| WHAT IS REQUIRED |
With the exception of the pictures, transcribe the entire listing exactly.

| RECORDED DATA |
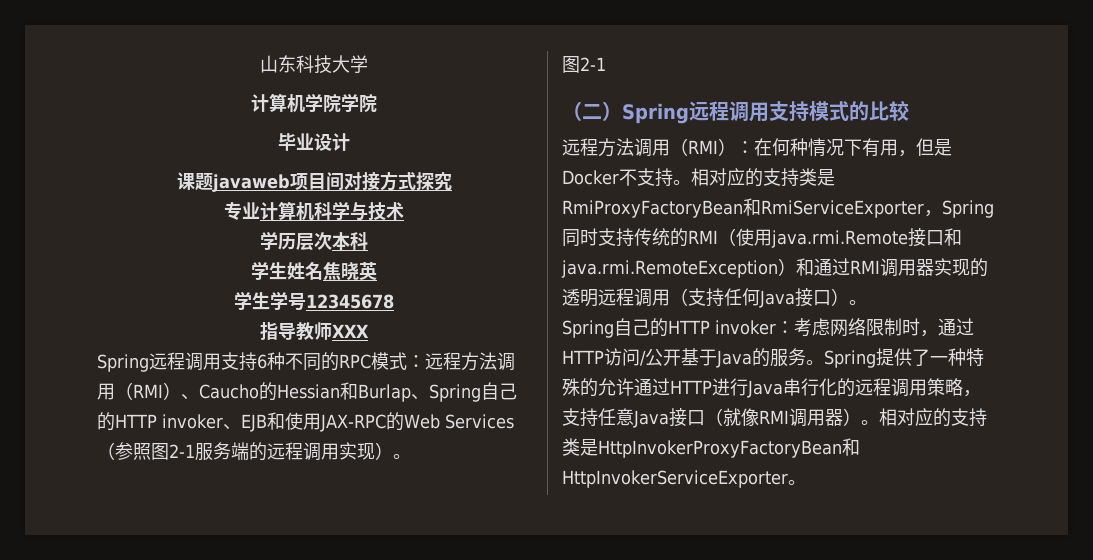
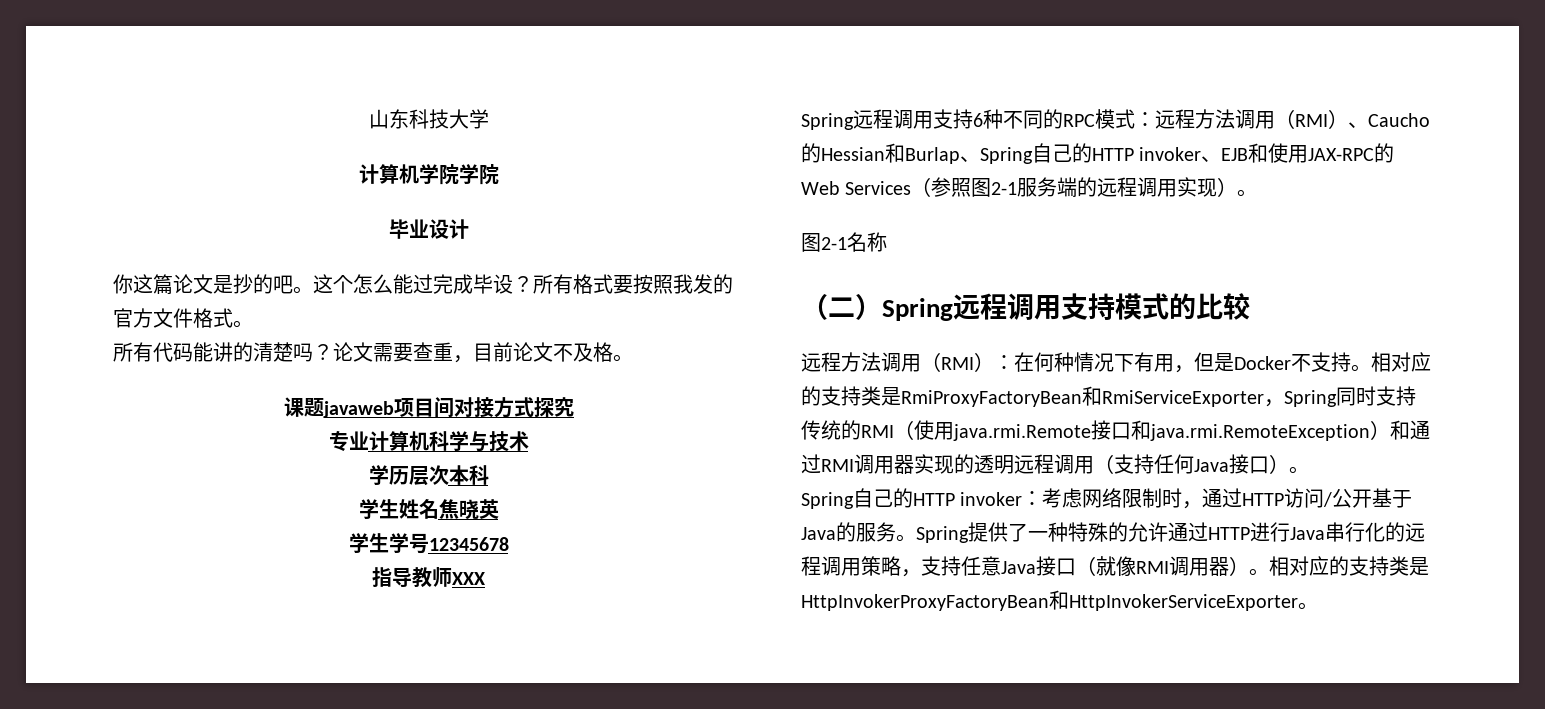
+ 你这篇论文是抄的吧。这个怎么能过完成毕设？所有格式要按照我发的官方文件格式。
+ 所有代码能讲的清楚吗？论文需要查重，目前论文不及格。
  Spring远程调用支持6种不同的RPC模式：远程方法调用（RMI）、Caucho的Hessian和Burlap、Spring自己的HTTP invoker、EJB和使用JAX-RPC的Web Services（参照图2-1服务端的远程调用实现）。
- 图2-1
+ 图2-1名称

| RESPONSE FOR THIS EXERCISE |
+ 你这篇论文是抄的吧。这个怎么能过完成毕设？所有格式要按照我发的官方文件格式。
+ 所有代码能讲的清楚吗？论文需要查重，目前论文不及格。
  Spring远程调用支持6种不同的RPC模式：远程方法调用（RMI）、Caucho的Hessian和Burlap、Spring自己的HTTP invoker、EJB和使用JAX-RPC的Web Services（参照图2-1服务端的远程调用实现）。
- 图2-1
+ 图2-1名称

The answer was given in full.